L’attrait de la beauté, explique-t-il, contribue forcément à le faire sortir de sa bulle et à le rattacher à la réalité considérant qu’ « à chaque fois qu’on a fait appel à la peinture, les bienfaits se sont fait ressentir ».
La peinture peut être pour l’autiste un « moyen d’expression » qui contribue à améliorer ses performances sensitives et son « contact avec son environnement », ajoute-t-il.
En plus d’être complémentaire à la prise en charge médicale de l’autisme, le soutien par l’art est ainsi une démarche hautement bienfaisante et de nature à atténuer sensiblement les multiples contraintes liées cette maladie.
Chem’s, une association d’aide aux autistes (ENCADRE)
ALGER – Créée en 2008, l’association culturelle Chem’s pour les arts thérapeutiques s’est fixée comme objectif d’accompagner et de soutenir les autistes en proposant une activité culturelle diversifiée à des fins thérapeutiques.
L’association, qui accueille également les trisomiques, met à la disposition de ses adhérents des espaces multimédia et une bibliothèque, outre la programmation d’activités externes (excursions, commémorations, loisirs en milieu hospitalier, écoles, centres spécialisés).
Educateur spécialisé, son président, Djamel Merahi, a voulu mettre à profit ses connaissances et son expérience pour venir en aide à ces « malades » pas comme les autres.
Psychomotricien de formation et professeur de musique, il a d’abord exercé, en pédiatrie, dans le milieu hospitalier, avant de créer son association.
Dès le début 2013, 180 personnes ont pu s’inscrire, même si la demande reste en-deça de la capacité d’accueil, Chem’s étant sollicitée des différents quartiers d’Alger, voire au delà, d’où elle reçoit de plus en plus des demandes d’adhésion.

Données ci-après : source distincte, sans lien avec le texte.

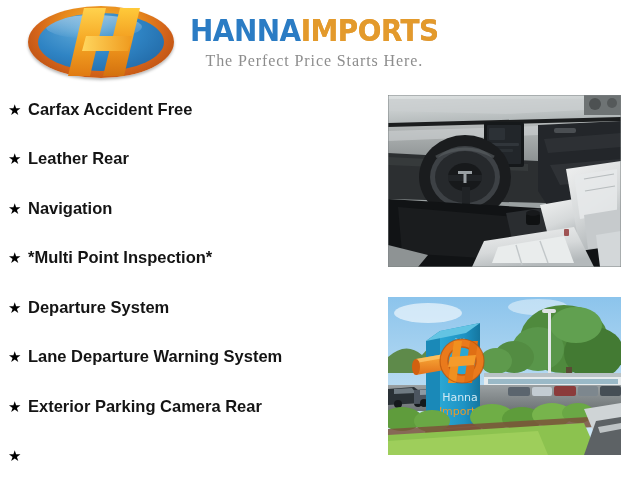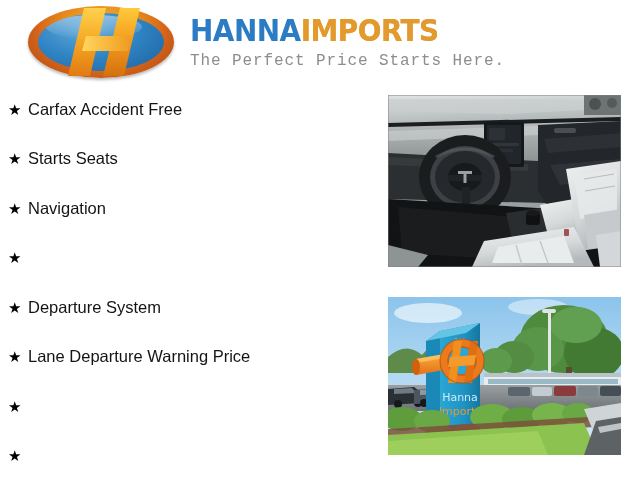"The Perfect Price Starts Here." .wordmark-tag { font-family: Liberation Mono, monospace -> Liberation Serif, serif }
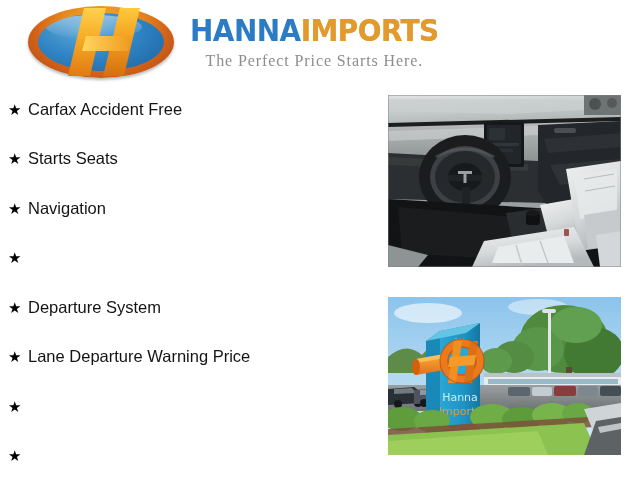"Carfax Accident Free" .feature-label { font-weight: none -> bold }
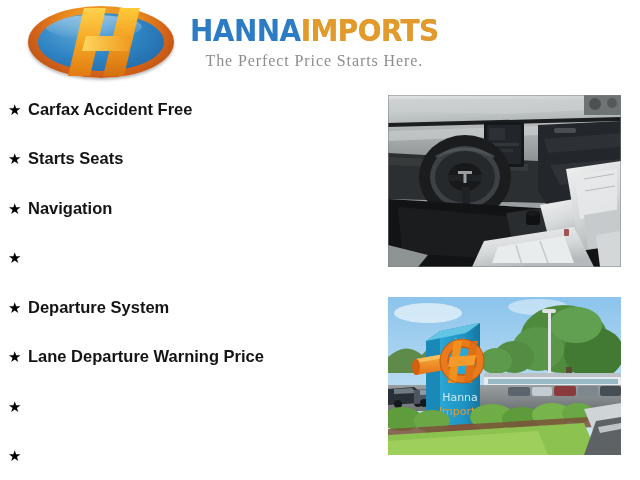"Starts Seats" span.feature-label { text: Starts Seats -> Leather Rear }
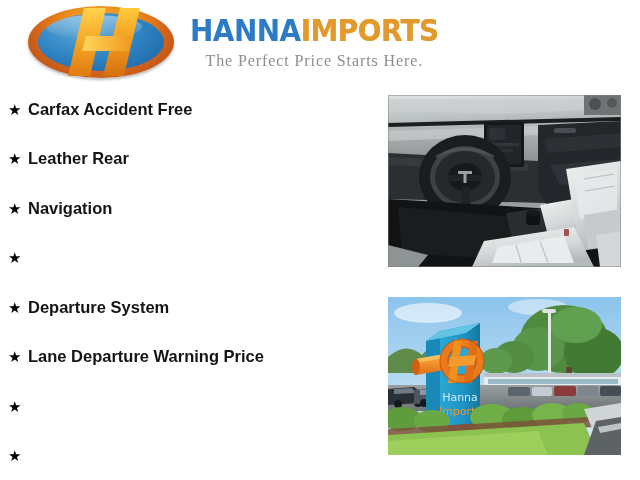"*Multi Point Inspection*" span.feature-label { html: none -> <span>*Multi Point Inspection*</span> }
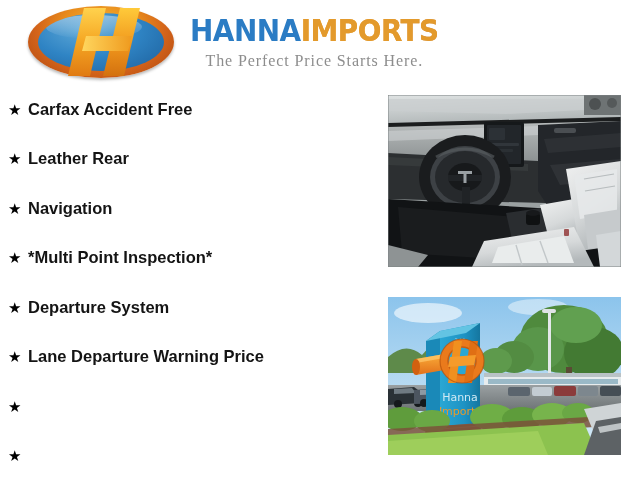"Lane Departure Warning Price" span.feature-label { text: Price -> System }
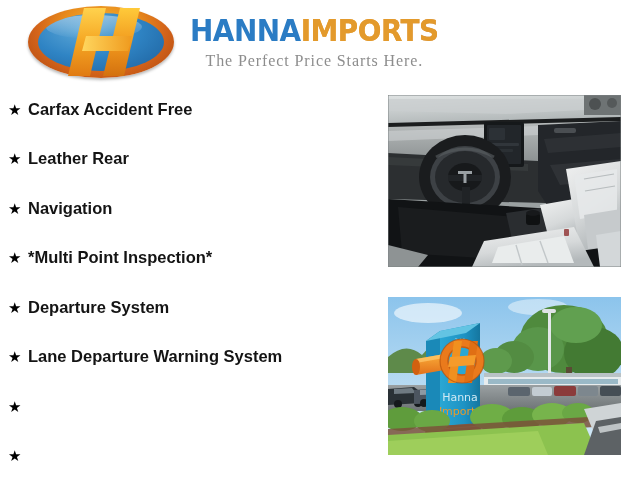"Exterior Parking Camera Rear" span.feature-label { html: none -> <span>Exterior Parking Camera Rear</span> }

L’association a élu domicile, à titre provisoire, à l’étage supérieur de la Maison de jeunes de Kouba (à l’est d’Alger), attendant un siège plus spacieux qui lui permettrait de répondre à la demande de parents d’autistes et de trisomiques souvent dans un état de détresse .
Le président de l’Association Chem’s joint ses v£ux à ceux des parents qui souhaiteraient l’intervention des pouvoirs publics pour ouvrir des annexes de l’association au bénéfice des autistes, à commencer par ceux habitants Alger, en caressant le rêve de voir l’expérience de Chem’s essaimer dans d’autres régions d’Algérie.
Des subventions publiques sont également souhaitées, car le financement, de nature caritative et provenant actuellement de sources privées, ne suffit pas pour couvrir les frais de l’association, même si les ministères de la Solidarité et de la Culture apportent depuis deux ans leurs contributions, précise le président de Chem’s.